WHAT THE EXERCISE ASKS:
Find and copy the lines in the records beneath this task that contain the word "white".

DATASET:

■ ■ ■ ■

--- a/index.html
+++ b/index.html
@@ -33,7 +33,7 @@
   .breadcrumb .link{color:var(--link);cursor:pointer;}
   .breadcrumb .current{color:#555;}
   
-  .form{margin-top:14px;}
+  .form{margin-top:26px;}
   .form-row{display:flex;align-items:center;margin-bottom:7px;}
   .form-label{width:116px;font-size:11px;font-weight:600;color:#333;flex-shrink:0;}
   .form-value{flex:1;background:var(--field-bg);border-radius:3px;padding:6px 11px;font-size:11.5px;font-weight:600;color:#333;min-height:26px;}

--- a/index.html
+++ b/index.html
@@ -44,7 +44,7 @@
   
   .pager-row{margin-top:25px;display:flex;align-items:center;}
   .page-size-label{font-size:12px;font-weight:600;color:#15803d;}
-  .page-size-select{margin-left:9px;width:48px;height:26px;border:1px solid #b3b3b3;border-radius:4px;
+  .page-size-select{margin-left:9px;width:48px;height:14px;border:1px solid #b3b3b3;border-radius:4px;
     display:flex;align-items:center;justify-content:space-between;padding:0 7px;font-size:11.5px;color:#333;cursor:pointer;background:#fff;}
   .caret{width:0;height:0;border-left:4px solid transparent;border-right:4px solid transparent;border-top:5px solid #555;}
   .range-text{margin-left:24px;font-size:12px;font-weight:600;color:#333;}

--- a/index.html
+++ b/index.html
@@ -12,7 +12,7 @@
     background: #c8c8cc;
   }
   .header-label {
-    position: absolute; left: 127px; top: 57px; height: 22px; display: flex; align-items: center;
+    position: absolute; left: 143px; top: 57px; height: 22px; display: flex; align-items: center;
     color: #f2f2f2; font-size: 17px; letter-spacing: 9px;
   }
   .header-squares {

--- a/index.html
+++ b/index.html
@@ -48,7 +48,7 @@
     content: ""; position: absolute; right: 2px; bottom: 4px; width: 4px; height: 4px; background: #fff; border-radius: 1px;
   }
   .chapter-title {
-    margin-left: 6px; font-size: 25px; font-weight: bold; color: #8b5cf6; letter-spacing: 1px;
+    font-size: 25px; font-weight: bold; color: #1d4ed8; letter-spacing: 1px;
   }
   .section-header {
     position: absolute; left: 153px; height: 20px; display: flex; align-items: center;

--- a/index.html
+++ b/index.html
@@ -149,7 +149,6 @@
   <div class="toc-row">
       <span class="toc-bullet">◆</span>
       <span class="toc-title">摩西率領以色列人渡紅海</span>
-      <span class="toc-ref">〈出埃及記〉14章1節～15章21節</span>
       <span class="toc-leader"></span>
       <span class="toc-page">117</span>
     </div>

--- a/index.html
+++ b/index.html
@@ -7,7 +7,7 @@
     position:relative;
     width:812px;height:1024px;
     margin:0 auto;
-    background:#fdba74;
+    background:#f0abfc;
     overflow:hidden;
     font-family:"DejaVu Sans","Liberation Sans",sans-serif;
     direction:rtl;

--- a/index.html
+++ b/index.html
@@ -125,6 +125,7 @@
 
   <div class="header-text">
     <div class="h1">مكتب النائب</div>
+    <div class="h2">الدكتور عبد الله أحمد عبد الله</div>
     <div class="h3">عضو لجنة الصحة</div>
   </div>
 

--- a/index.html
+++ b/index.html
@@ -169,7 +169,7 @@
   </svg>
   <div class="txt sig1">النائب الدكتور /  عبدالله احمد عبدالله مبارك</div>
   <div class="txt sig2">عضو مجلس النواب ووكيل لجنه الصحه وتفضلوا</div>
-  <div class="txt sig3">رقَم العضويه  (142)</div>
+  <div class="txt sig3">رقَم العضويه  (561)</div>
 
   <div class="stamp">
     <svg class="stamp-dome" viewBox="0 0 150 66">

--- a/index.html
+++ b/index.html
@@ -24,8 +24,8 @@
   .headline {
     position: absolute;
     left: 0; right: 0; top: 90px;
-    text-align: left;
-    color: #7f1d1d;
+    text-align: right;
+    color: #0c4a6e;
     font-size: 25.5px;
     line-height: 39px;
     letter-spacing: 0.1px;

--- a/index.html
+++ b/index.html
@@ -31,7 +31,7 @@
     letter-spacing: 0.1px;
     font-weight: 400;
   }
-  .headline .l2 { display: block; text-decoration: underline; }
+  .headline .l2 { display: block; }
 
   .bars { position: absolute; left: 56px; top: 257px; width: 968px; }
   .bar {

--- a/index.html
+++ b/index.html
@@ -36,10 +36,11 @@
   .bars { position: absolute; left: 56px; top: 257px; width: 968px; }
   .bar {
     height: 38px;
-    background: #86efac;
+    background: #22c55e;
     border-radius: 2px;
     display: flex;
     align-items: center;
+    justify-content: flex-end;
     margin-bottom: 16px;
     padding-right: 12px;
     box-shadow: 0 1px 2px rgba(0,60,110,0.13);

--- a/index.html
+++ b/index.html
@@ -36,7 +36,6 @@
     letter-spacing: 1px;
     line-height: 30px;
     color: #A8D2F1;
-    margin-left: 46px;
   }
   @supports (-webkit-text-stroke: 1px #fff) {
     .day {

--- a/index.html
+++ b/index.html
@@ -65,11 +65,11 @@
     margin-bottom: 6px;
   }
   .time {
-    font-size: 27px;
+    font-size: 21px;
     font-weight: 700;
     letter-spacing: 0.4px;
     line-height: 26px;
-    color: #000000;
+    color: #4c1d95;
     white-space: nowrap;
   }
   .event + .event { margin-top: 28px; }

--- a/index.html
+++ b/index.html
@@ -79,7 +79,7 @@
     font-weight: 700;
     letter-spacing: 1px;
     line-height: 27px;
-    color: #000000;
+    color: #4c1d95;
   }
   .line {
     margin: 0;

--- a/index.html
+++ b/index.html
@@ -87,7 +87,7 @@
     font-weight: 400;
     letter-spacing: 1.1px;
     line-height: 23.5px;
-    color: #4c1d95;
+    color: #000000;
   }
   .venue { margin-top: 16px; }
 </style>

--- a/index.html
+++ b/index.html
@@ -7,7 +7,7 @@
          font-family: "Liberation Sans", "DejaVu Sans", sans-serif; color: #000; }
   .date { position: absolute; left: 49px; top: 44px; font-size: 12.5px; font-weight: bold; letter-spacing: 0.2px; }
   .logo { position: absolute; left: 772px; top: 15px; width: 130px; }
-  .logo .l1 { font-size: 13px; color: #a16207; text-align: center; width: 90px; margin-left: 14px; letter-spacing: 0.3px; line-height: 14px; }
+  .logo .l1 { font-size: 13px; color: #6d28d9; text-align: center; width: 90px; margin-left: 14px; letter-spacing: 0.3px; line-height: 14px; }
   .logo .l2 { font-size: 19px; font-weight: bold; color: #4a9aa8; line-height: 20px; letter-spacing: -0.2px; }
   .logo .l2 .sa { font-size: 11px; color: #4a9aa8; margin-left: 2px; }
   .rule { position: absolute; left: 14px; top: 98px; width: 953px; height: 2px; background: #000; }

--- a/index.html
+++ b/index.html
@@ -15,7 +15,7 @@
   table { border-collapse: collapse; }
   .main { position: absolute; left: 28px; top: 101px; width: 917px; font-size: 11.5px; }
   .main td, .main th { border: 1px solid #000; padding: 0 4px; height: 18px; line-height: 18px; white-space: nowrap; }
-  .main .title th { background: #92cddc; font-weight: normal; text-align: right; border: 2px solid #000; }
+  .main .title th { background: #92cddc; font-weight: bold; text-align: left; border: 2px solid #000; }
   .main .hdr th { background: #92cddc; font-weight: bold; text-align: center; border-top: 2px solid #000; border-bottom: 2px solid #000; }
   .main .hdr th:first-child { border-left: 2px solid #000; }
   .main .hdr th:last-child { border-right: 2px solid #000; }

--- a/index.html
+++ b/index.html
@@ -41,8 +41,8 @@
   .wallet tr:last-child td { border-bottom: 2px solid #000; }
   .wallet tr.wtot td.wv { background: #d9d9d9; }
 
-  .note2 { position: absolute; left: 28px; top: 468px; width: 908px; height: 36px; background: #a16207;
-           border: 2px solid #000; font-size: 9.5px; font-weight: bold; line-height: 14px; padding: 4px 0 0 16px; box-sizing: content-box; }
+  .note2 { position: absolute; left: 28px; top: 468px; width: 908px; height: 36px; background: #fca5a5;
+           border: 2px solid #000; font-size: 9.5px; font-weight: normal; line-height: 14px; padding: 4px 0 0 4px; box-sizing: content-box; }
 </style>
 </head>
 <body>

■ ■ ■ ■

REPLY:
     white-space: nowrap;
   .main td, .main th { border: 1px solid #000; padding: 0 4px; height: 18px; line-height: 18px; white-space: nowrap; }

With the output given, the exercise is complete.